46  

— А Панафидин не может?

Горовой пожал плечами:

— Талантливый человек Панафидин в любом споре добивается не истины, а победы. Талантливого ученого Панафидина это может далеко завести…

— Далеко или высоко? — спросил я с нажимом.

— В науке эти векторы иногда совпадают. Спор о разнице между людьми, любящими себя в науке, и теми, кто любит науку в себе, еще не окончен…

— Лыжина вы больше не встречали?

— Нет, но я слышал, что у них с Панафидиным вышла крупная ссора и Лыжин ушел из лаборатории. Подробностей я не знаю.

— Как вы думаете, могли Панафидин или Лыжин самостоятельно получить метапроптизол?

Горовой пожал плечами:

— Это очень сложный вопрос. У Панафидина гораздо больше шансов за счет прекрасной научной базы и экспериментаторского дарования. А Лыжин — ученый с великолепной фантазией, воображением художника, громадной памятью и способностью мыслить очень широкими категориями…

— Как же получилось, что ученый с такими задатками мог кануть в безвестность?

— Ученые не кинозвезды, их портреты не вывешивают на уличных стендах. А в научном мире его здорово давит Панафидин. Он ведь член всех редколлегий и ученых советов, через которые может пробиваться со своими публикациями Лыжин.

Я недовольно покачал головой:

— Мне как-то не верится, чтобы весь научный мир так уж безоговорочно поддержал Панафидина, если бы он отстаивал неправильную идею.

Горовой сердито покосился на меня:

— А зачем эти обобщения: «весь научный мир», «безоговорочно», «неправильная идея»? Научный прогресс — это торжество новых идей, и успех их часто связан с авторитетом их носителя. Кабы прославленный петербургский физиолог Пашутин не объявил исследования Льва Соболева на поджелудочной железе бесперспективными заблуждениями, то скорее всего Соболев, а не Фредерик Бантинг получил бы Нобелевскую премию за открытие инсулина. Но, как вы говорите, «весь научный мир» гораздо охотнее прислушивался к мнению крупнейшего авторитета в этой области, чем к голосу безвестного новичка. Не удивительно, что мнение Панафидина для любого человека много весомее, чем неосуществимые фантазии какого-то неведомого Лыжина…

О многом еще мы с ним говорили, но я так и не приблизился ни на шаг к решению этого запутанного, совсем непонятного дела. И все больше меня начинал интересовать Лыжин — фигура любопытная, загадочная, но пока безликая.


«…Подобно листьям осенним, сорванным ветром, кружатся и пропадают во тьме времен годы. Ты идешь, лекарь, сквозь людские страдания, ниспосланные богом, природой, человеческим невежеством. Жадно открытыми глазами смотришь на мир, учишься искусству врачевания сам, учишь других… Ты убеждаешься, что чтение книг еще не создает врача — врача создает только практика…»

Я кладу на скамью свою записную книжку, толстую, кожей переплетенную. Полковой лекарь воинства датского короля Христиана, я практики имею предостаточно: большие трофеи и полторы тысячи раненых принес штурм непокорного Стокгольма. На мою долю трофеев пришлось 116 гульденов и все раненые.
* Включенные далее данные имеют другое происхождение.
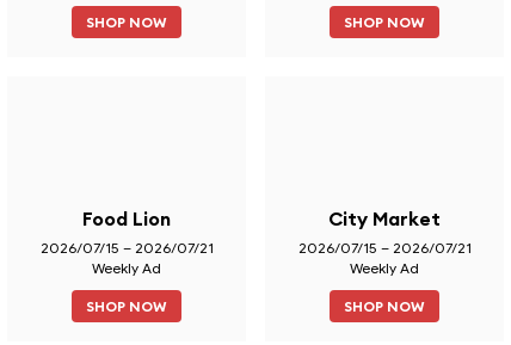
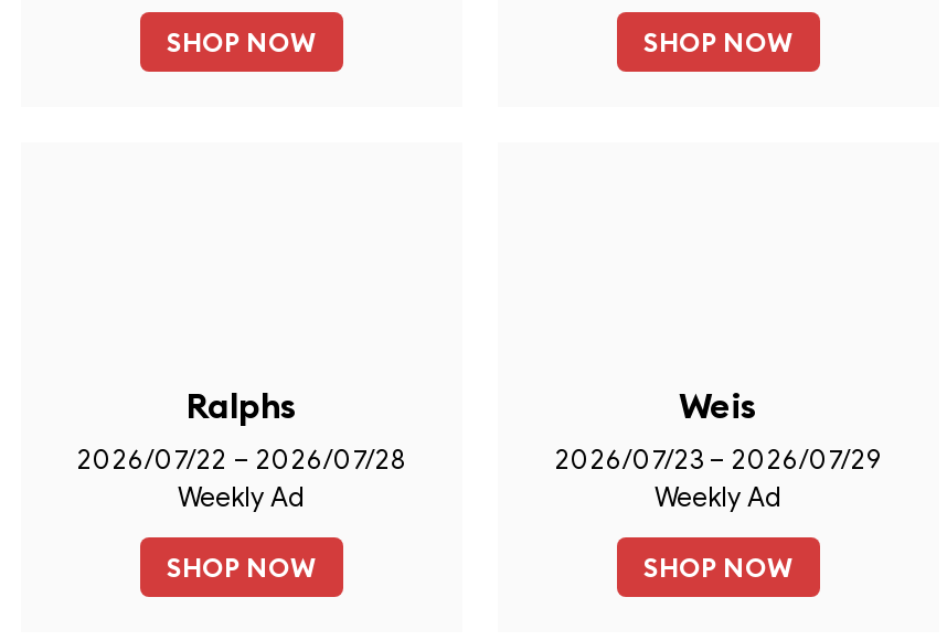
[40,207,213,257] Food Lion | 2026/07/15 – 2026/07/21 -> [77,383,406,476] Ralphs | 2026/07/22 – 2026/07/28
[298,207,471,257] City Market | 2026/07/15 – 2026/07/21 -> [555,383,882,476] Weis | 2026/07/23 – 2026/07/29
Обожженные, с переломами рук и ног, с разбитыми ребрами, вытекшими глазами, с пулевыми ранами, проникшими внутрь организма и навылет пробитыми, с оторванными от костей мускулами, проломленными головами — все они ждут исцеления от мук.

Холодный ветер с залива дует в выбитые окна старого магистрата, где расположен госпиталь. Свечей нет, и три драгуна держат над столом пучки смолистой сосновой лучины, горящей светлым потрескивающим пламенем. Семнадцатилетний рыцарь Соренсен, с еле заметными усиками на верхней губе, первым взобрался на крепостной контрфорс, и тут же осколком ядра ему размозжило правую голень. Юноша дрожит от боли и испуга, глядя на свою исковерканную багровую ногу, рану, начавшую чернеть по краям. Я даю ему стакан можжевеловой водки:

— Выпей, друг мой. Алкоголь заглушит твои чувства, уменьшит страдания.
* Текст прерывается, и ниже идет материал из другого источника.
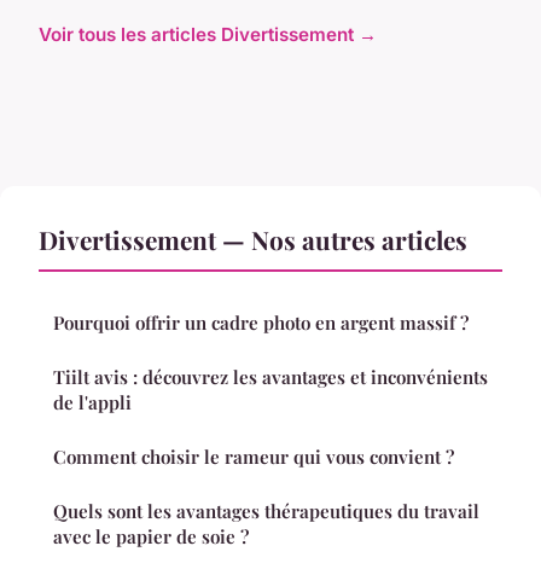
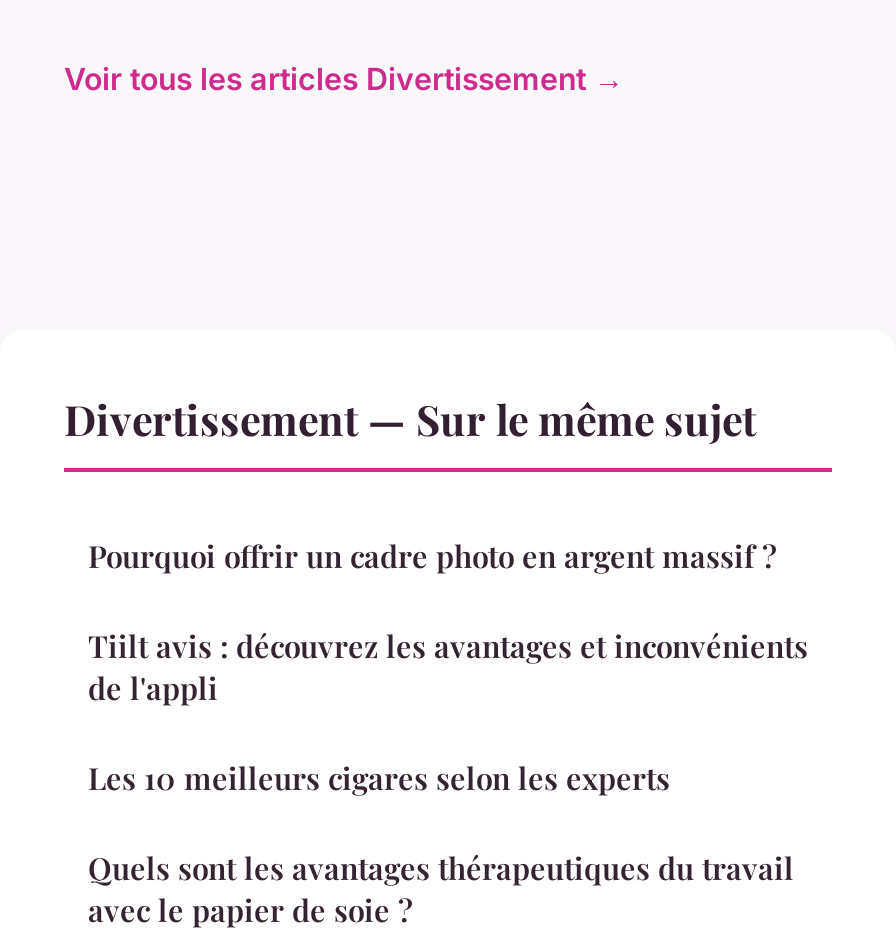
[39,222,467,256] Divertissement — Nos autres articles -> [64,390,756,446] Divertissement — Sur le même sujet
[53,444,454,468] Comment choisir le rameur qui vous convient ? -> [88,758,670,798] Les 10 meilleurs cigares selon les experts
Безмолвно, покорно берет Соренсен стакан, пьет с отвращением, и зубы его громко стучат о стекло. Я киваю солдатам, исполняющим обязанности санитаров, те молча, быстро укладывают рыцаря на стол, накрепко привязывают конской подпругой, и юноша в смертном ужасе от предстоящей муки тонко, по-заячьи кричит:

— Не надо… не надо… я не хочу быть калекой… лучше умереть!..

— Нож, таз, жгут! — оглушительно кричу я лекарским помощникам, и те повинуются проворно и ловко.